日子一天又一天地过去了,就像黎明必然来临一样,费里尔每天也都发现那个暗藏的敌人在更换着数字,而且是在一些明显的地方,提醒他一个月期限还剩下几天。有时,这个要命的数字是在墙上出现,有时是在地板上面;还有几次,这些数字写在小纸片上,贴到了花园的门或栏杆上。约翰·费里尔虽然百般警戒,却始终不能发现这些每天来临的警告究竟是在什么时候出现的。他一看到这些警告,就感到一种几乎迷信般的恐怖。他因此坐卧不宁,一天天憔悴起来,眼中显露出被追逐的野兽那种惊骇、仓皇的神色。现在他唯一的希望就是等待那个年轻的猎人从内华达回来。

二十天变成了十五天,十五天又变成了十天,远方的人还是杳无音信。期限一天天在减少,却仍然不见霍普的踪影。每当大路上响起马蹄的奔跑声,或者马车夫吆喝畜群的喊声,这位老人都忍不住跑到大门边张望,以为是他的救星到了。最后,眼看期限从五天变成了四天,又从四天变成了三天。这时,他失去了信心,完全放弃了逃走的希望。他孤掌难鸣,对环绕移民区四周的大山的情况又不熟悉,这都使得他无力逃跑。通行大道都已经被人严密地把守起来,没有四圣会的命令,任何人都不能通过。他又有什么办法呢,看来是走投无路了,这场大祸眼看是无法避免了。但是,这位老人的决心没有动摇,他宁愿拼着一死,也不会忍受对他女儿的这种侮辱。

这天晚上,他独自一个人坐着,绞尽脑汁盘算着自己的心事,但是左思右想,总想不出什么办法可以逃脱这场灾难。这天早晨,房屋的墙上已经出现了一个“2”,明天就是一个月期限的最后一天了。到时候究竟会发生什么事呢?他想象到各种各样模糊不清而又令人恐惧的情景。在他死后,女儿的结局又将如何?难道他们真的逃不出周围撒下的这道无形的天罗地网吗?费里尔想到自己的无能,不禁伏在桌上哭泣起来。

这是什么?万籁俱寂中,他听到一阵轻微的爬抓声。声音虽然很轻,但在夜深人静的时候,却非常清晰。这声响是从大门那边传来的。费里尔蹑手蹑脚地走进客厅,屏声静气,凝神倾听着。停了一会儿,这个轻微的、令人毛骨悚然的声音又响了——显然有人轻轻地在门上叩击着。
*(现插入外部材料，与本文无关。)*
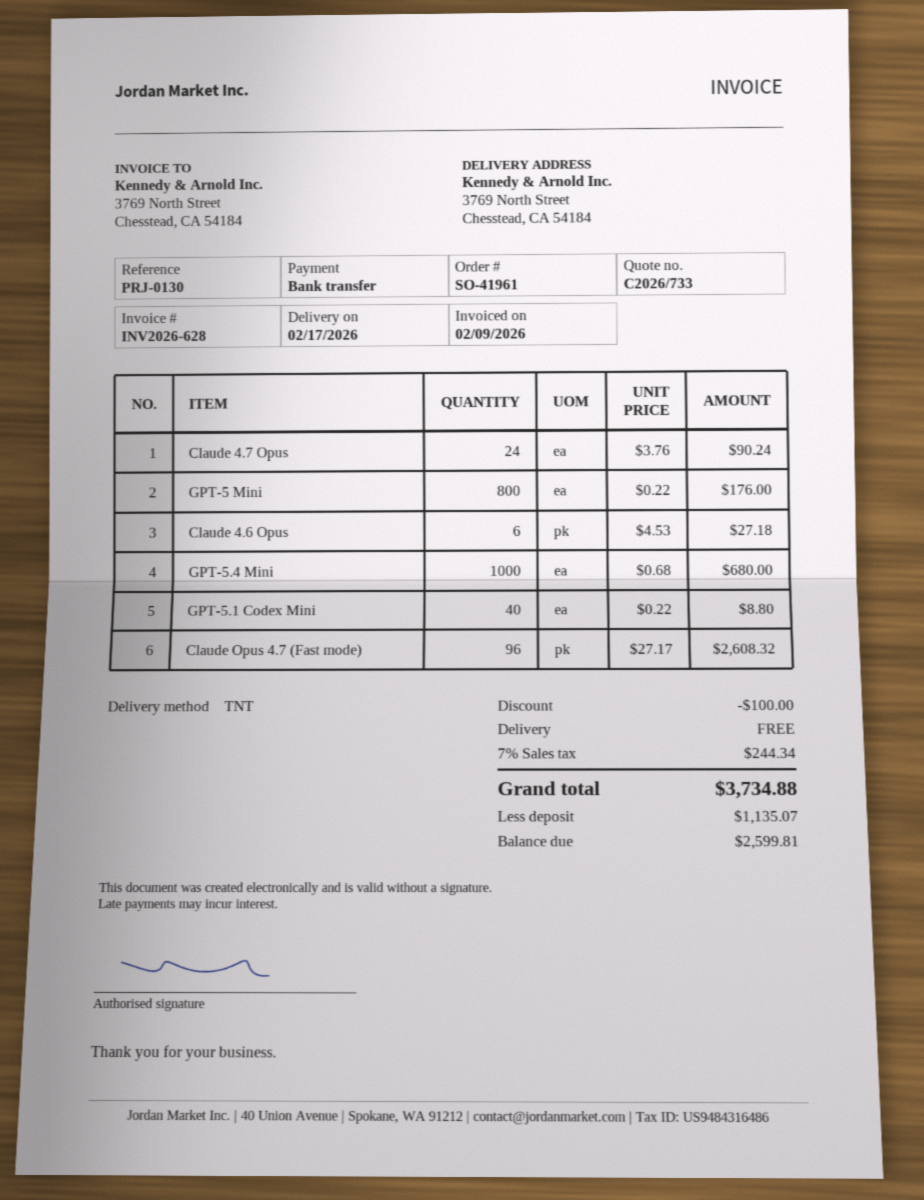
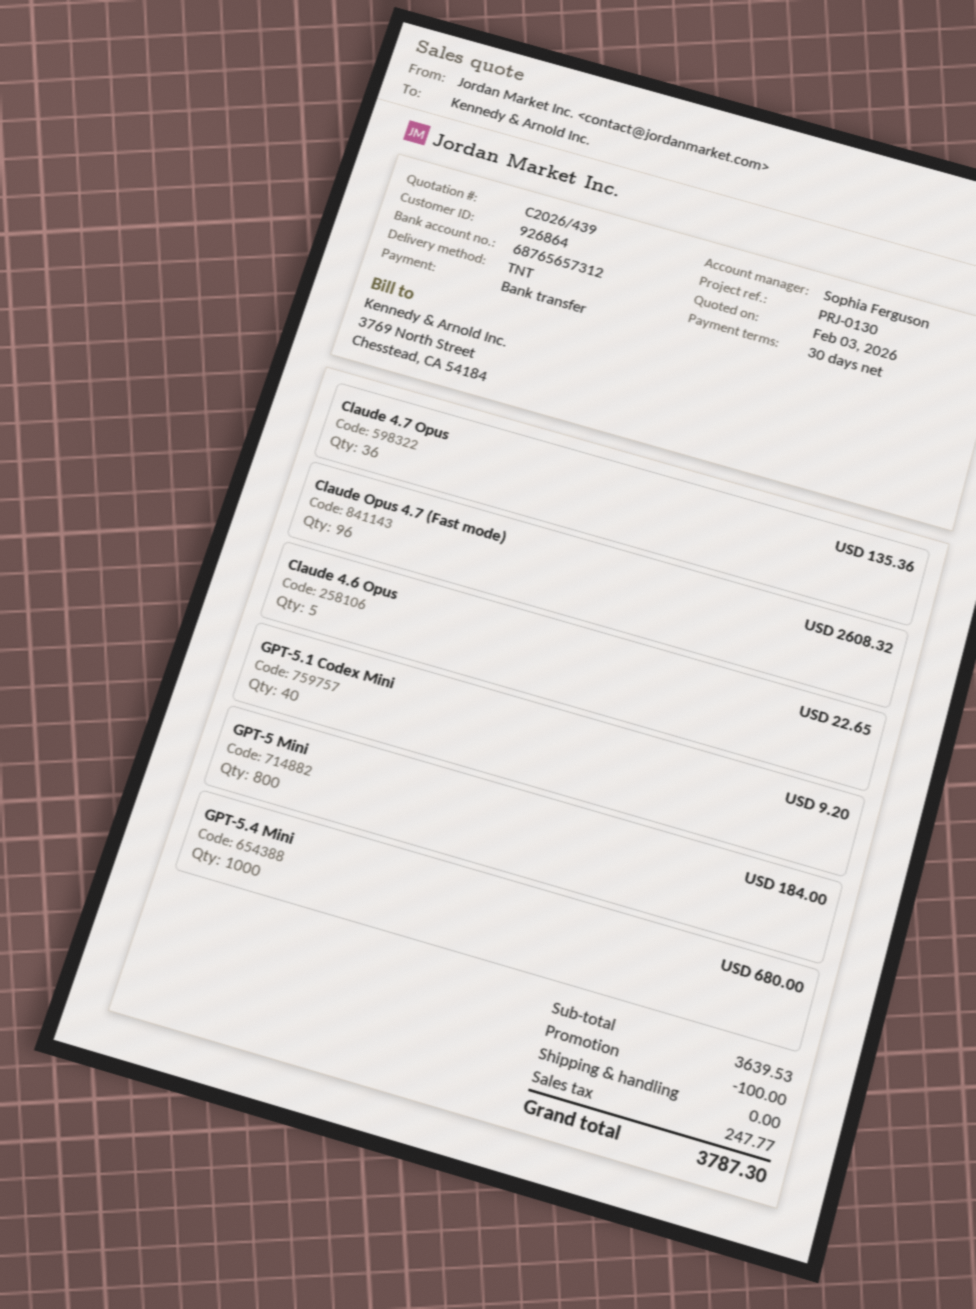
quote number: C2026/733 -> C2026/439
Claude 4.7 Opus: 24 for 90.24 -> 36 for 135.36
GPT-5 Mini: 800 for 176.00 -> 800 for 184.00
Claude 4.6 Opus: 6 for 27.18 -> 5 for 22.65
GPT-5.1 Codex Mini: 40 for 8.80 -> 40 for 9.20
tax: 244.34 -> 247.77
total: 3734.88 -> 3787.30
难道是杀手前来执行秘密法庭暗杀的使命了吗?或者,这就是那个恶棍,正在写着限期的最后一天已经到了?约翰·费里尔这时觉得痛痛快快地死去也比这种胆战心惊、昼夜不宁的折磨要好些。于是,他跳上前,拔下门闩,把门打开了。

门外一片寂静。夜色朗朗,点点繁星在头上闪烁发光。老人眼前出现的只是一片庭前花园,花园周围有一道篱笆,还有一扇门。但是,无论在花园里,还是在大路上,都看不见一个人影。费里尔左右瞧了一下,轻松地吁了一口气,放下了心。但是,他无意中向脚下一看,不觉大吃一惊。只见一个人趴在地上,手脚直挺挺地伸展着。

眼前的情景让他恐惧至极。他靠在墙上,用手按着自己的喉咙,才没喊出声来。起初,他以为这个趴在地上的人是个受伤的,或是将死的人。但是,他仔细一瞧,只见那个人在地上蠕动前行,蛇一样迅速无声地爬行着,一直爬进了客厅。这个人一爬进屋里,便立刻站了起来,把门关上。原来出现在这个目瞪口呆的老人面前的竟是杰弗森·霍普可怕的脸和坚毅的表情。

“天哪!”约翰·费里尔喘着气说,“你可把我吓坏了。你为什么这样进来?”

“快给我吃的,”霍普声嘶力竭地说,“我两天两夜来不及吃一口东西,喝一口水。”主人的晚餐仍旧放在桌上未动,于是他跑了过去,抓起冷肉和面包就狼吞虎咽起来。等他吃饱之后,才问道:“露茜还好吗?”

“很好。她并不知道这些危险。”这位父亲回答说。

“那很好。这个屋子已经被人四面监视起来了,这就是我为什么要一路爬进来的原因。他们可算是够厉害的了,可是要想捉住一个瓦休山的猎人,还差一点儿。”

约翰·费里尔现在完全变成另一个人了,他知道自己已经有了一个忠实可靠的助手。他一把抓住这年轻人粗糙的手,热情亲切地紧紧握住。

“你真是个值得骄傲的人。除你之外,再也没有人肯来分担我们的困难和危险了。”

“您说得对,老先生。我是尊敬您的,但是,如果这件事情只是关系到您一个人,那么,在把头伸进这样一个黄蜂窝里之前,我倒要再三思考的。我是为露茜来的,我想,在他们得手之前,我就能和露茜远走高飞了,犹他州也就少了一户姓霍普的人了。”

“咱们现在该怎么办呢?”

“明天就是期限的最后一天了,只能今晚行动,否则就来不及了。我弄了一头骡子和两匹马,现在都放在鹰谷那里。您有多少钱?”

“两千块金币和五千元纸币。”

“足够了。我还有差不多数量的钱,可以凑在一起。咱们必须穿过大山到卡森城去。您最好去叫醒露茜。仆人没有睡在这间屋子里,倒是很方便。”

费里尔进去叫他的女儿准备上路的时候,杰弗森·霍普把他能够找到的所有可以吃的东西打成了一个小包,又把一个瓷瓶灌满了水。根据自己的经验,他知道山中水井很少,而且也相距很远。他刚刚收拾完毕,费里尔和露茜就一起走了出来,全都穿好衣服,准备出发了。这对恋人非常亲热地问候了一番,但是非常短暂,因为现在一分一秒都非常宝贵,而且眼前还有许多事情要做。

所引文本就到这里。